Friday, 5 September 2025

This ain’t no cowboy song: writing through grief with music

I wrote the lyrics to a country song as a way of working through grief, using AI tools for the music. It isn’t a cowboy song — but it is my story.
This is a bit left-field for this blog. Usually, I’m writing about books and fiction. But creativity doesn’t always stay neatly in its lane. Sometimes it spills out in unexpected ways.

A few months ago, I wrote a song. Not just a throwaway lyric or a fragment of melody, but a fully formed country ballad. It’s called “This Ain’t No Cowboy Song”.

A line that wouldn’t leave me

It started with a phrase that got stuck in my head: “This ain’t no cowboy song.” For years, I couldn’t shake it. Eventually, I stopped resisting and wrote the song around it. What came out wasn’t fiction or invention. It was something deeply personal.

I’m British, but the story is true — just transposed to an American backdrop. My dad was a truck driver. We had a complicated relationship, and when he died, there were things left unsaid.

Working through the unsaid

Writing the song was a way of facing that silence. It became a form of grief work, like writing a novel chapter by chapter, only compressed into verses and choruses.

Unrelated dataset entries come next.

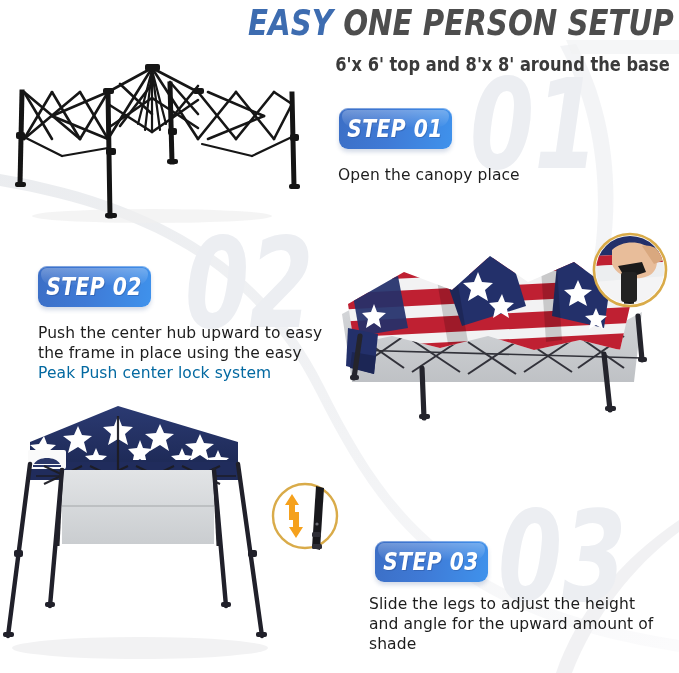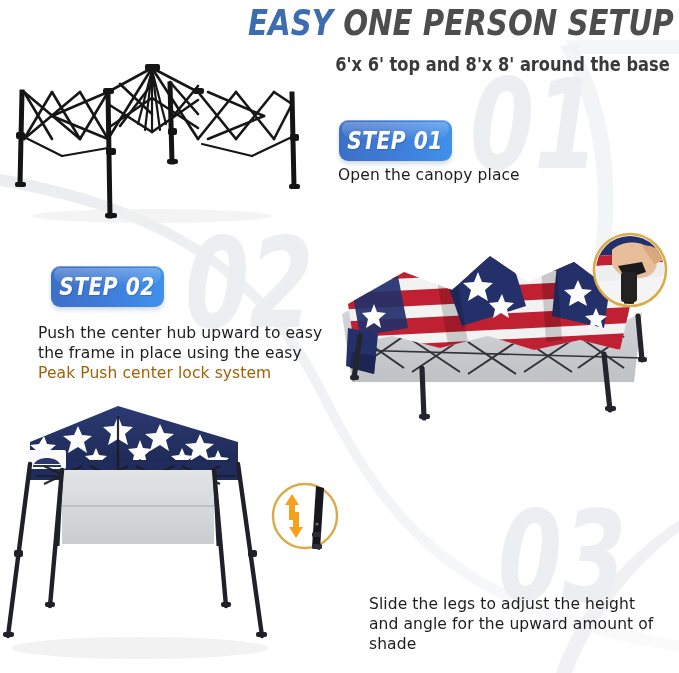--- a/index.html
+++ b/index.html
@@ -58,7 +58,7 @@
     transform:scaleX(0.9); transform-origin:center;
     text-shadow: 1px 1px 0 rgba(30,60,120,0.30);
   }
-  #badge-1{ left:339px; top:120px; width:113px; height:41px; }
+  #badge-1{ left:339px; top:108px; width:113px; height:41px; }
   #badge-2{ left:38px;  top:266px; width:113px; height:41px;margin-left:13px; }
   #badge-3{ left:375px; top:541px; width:113px; height:41px; }
 

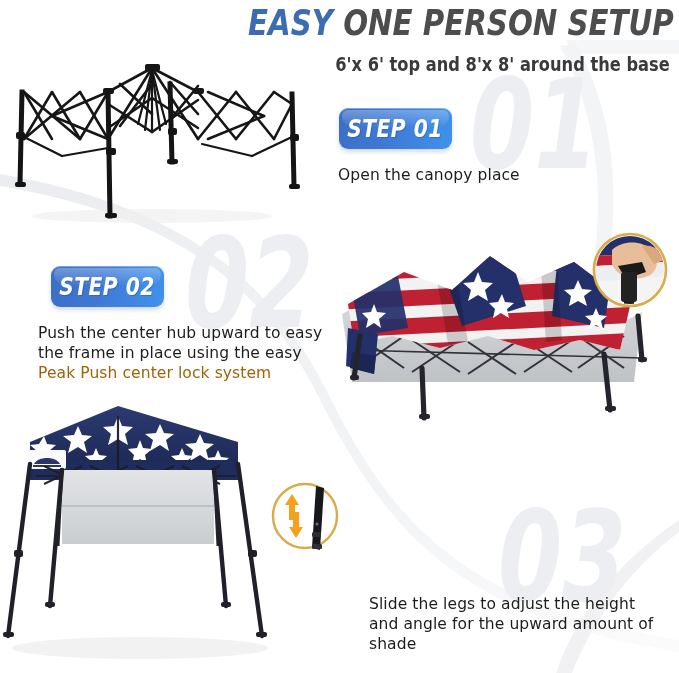--- a/index.html
+++ b/index.html
@@ -59,7 +59,7 @@
     text-shadow: 1px 1px 0 rgba(30,60,120,0.30);
   }
   #badge-1{ left:339px; top:108px; width:113px; height:41px; }
-  #badge-2{ left:38px;  top:266px; width:113px; height:41px;margin-left:13px; }
+  #badge-2{ left:38px;  top:266px; width:113px; height:41px; }
   #badge-3{ left:375px; top:541px; width:113px; height:41px; }
 
   

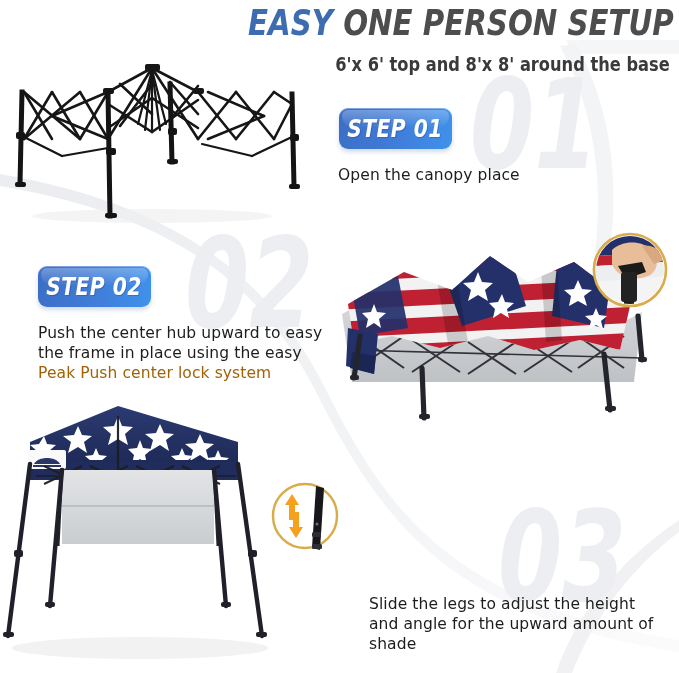--- a/index.html
+++ b/index.html
@@ -83,7 +83,7 @@
   #text-1{ left:338px; top:165px; width:300px; }
   #text-2{ left:38px;  top:323px; width:290px; }
   #text-3{ left:369px; top:594px; width:290px; }
-  .hl{ color:#a16207; }
+  .hl{ color:#0369a1; }
 
   
   .art{ position:absolute; }

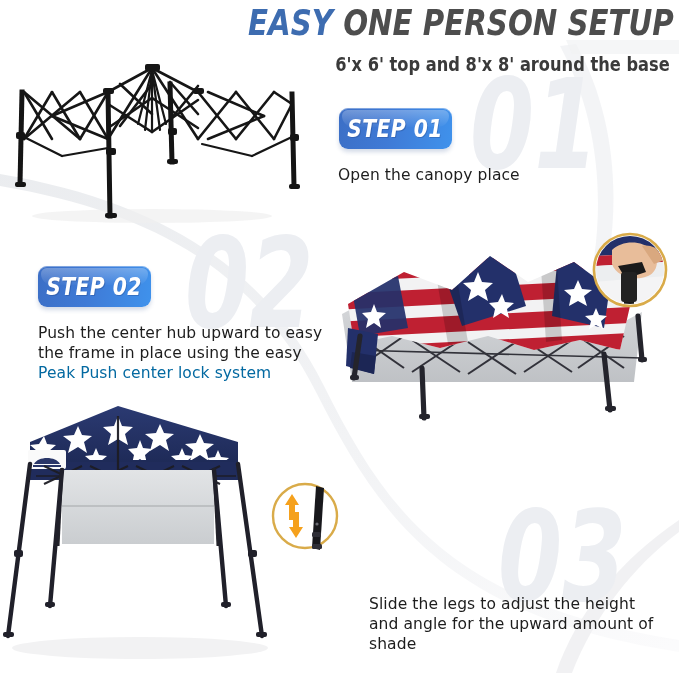--- a/index.html
+++ b/index.html
@@ -148,6 +148,9 @@
     <span>Push the center hub upward to easy the frame in place using the easy </span><span class="hl">Peak Push center lock system</span>
   </div>
 
+  <div class="badge" id="badge-3">
+    <span class="badge-text">STEP 03</span>
+  </div>
   <div class="step-text" id="text-3">
     <span>Slide the legs to adjust the height and angle for the upward amount of shade</span>
   </div>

Where books allow me to explore characters and themes in depth, this song cuts straight to the heart.

It’s not about cowboys or wide-open ranges. It’s about diesel, highways, and the solitude of a man who kept to himself. It’s also about regret — the things I never managed to say.

From page to music

I’ve always been a fan of country — Willie Nelson, Lucinda Williams, Plains, Zach Bryan. That tradition of storytelling through song felt like the right medium for this particular story. It gave me a frame, a rhythm, a set of images that could carry something otherwise too raw to put into prose.

For complete transparency: I wrote the lyrics, but I used AI tools to create the arrangement and instrumentation. Think of it as collaborating with a machine to give shape and sound to something that started purely as words. The heart of it remains mine.

Creativity, whatever the form

Most of what I write will remain in books — novels, essays, and blog posts like this one. But this time the words wanted to be lyrics. Creativity is messy like that. It doesn’t respect categories.

The song is out now on Spotify, Apple Music, and all major platforms under the name Wheels Down.

It isn’t a cowboy song. But it is my story.